If you want to find out more about this and many other dark STM32 secrets, read the excellent book by Joseph Yiu – The Definitive Guide to the Arm Cortex – M3
The Peripheral Library, among other sources, provides us C programmers with macros to do the address translation. They look like this for the SRAM memory space:
#define RAM_BASE 0x20000000
#define RAM_BB_BASE 0x22000000
#define Var_ResetBit_BB(VarAddr, BitNumber)
(*(vu32 *) (RAM_BB_BASE | ((VarAddr - RAM_BASE) << 5) | ((BitNumber) << 2)) = 0)
#define Var_SetBit_BB(VarAddr, BitNumber)
(*(vu32 *) (RAM_BB_BASE | ((VarAddr - RAM_BASE) << 5) | ((BitNumber) << 2)) = 1)
#define Var_GetBit_BB(VarAddr, BitNumber)
(*(vu32 *) (RAM_BB_BASE | ((VarAddr - RAM_BASE) << 5) | ((BitNumber) << 2)))
These are all well and good but not too intuitive to use. Even if you understand what they do. Rather than mess with these, I define a couple of additional versions that look like this:
#define varSetBit(var,bit) (Var_SetBit_BB((u32)&var,bit))
#define varGetBit(var,bit) (Var_GetBit_BB((u32)&var,bit))
#define varGetBit(var,bit) (Var_GetBit_BB((u32)&var,bit))

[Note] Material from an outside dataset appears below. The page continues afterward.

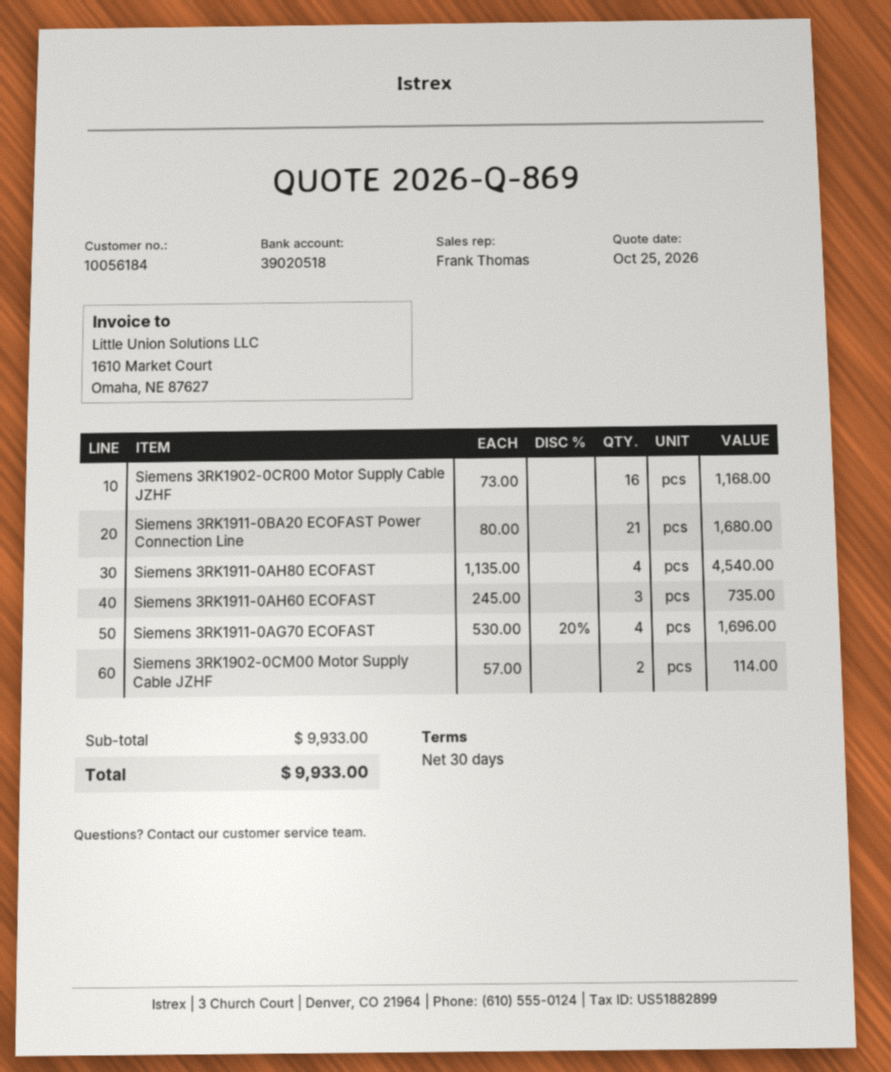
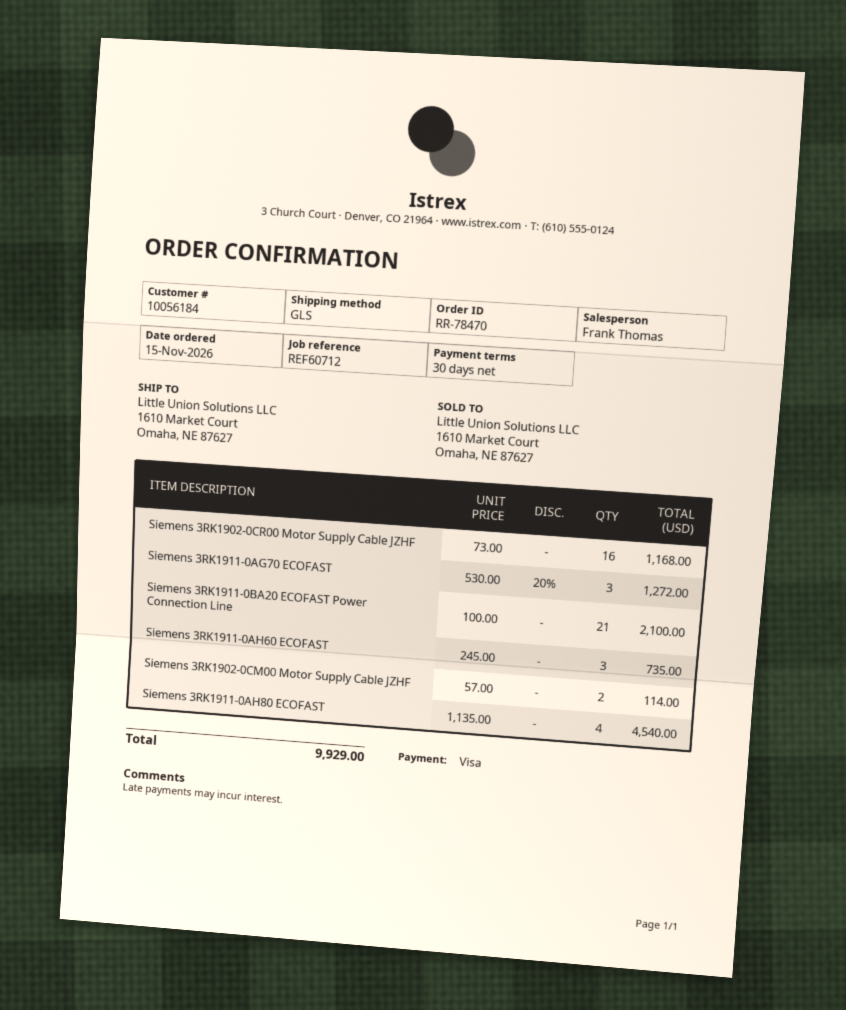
Siemens 3RK1911-0BA20 ECOFAST Power Connection Line: 21 x 80.00 = 1680.00 -> 21 x 100.00 = 2100.00
Siemens 3RK1911-0AG70 ECOFAST: 4 x 530.00 - 20% = 1696.00 -> 3 x 530.00 - 20% = 1272.00
total: 9933.00 -> 9929.00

Using these macros is quite simple. The following are all legitimate ways to use them:
ready = varGetBit(flags,READY_BIT);
It is interesting to note that the varGetBit macro is an LValue so that it can be used in an assignment like this:
varGetBit(flags,4) = y;
varGetBit(flags,ARRIVED) = varGetBit(status,READY);
These methods are not primarily about speed but convenience. The compiler cannot know where the variables will be stored when the code is generated so you will see some of the calculations done at run time by your program. However, if you use the pointer method in the code fragment above, the calculation of the alias address is done only once and you will be able to get to the bit variables quite efficiently after that. To access bits in the peripheral registers, you use the exact same technique but with different base registers. There is, of course, no reason why you could not define a macro that refers to a specific bit in a peripheral register at a known address. Then you get the addresses completely pre-calculated by the compiler and the most efficient code since the peripheral register addresses are known at compile time.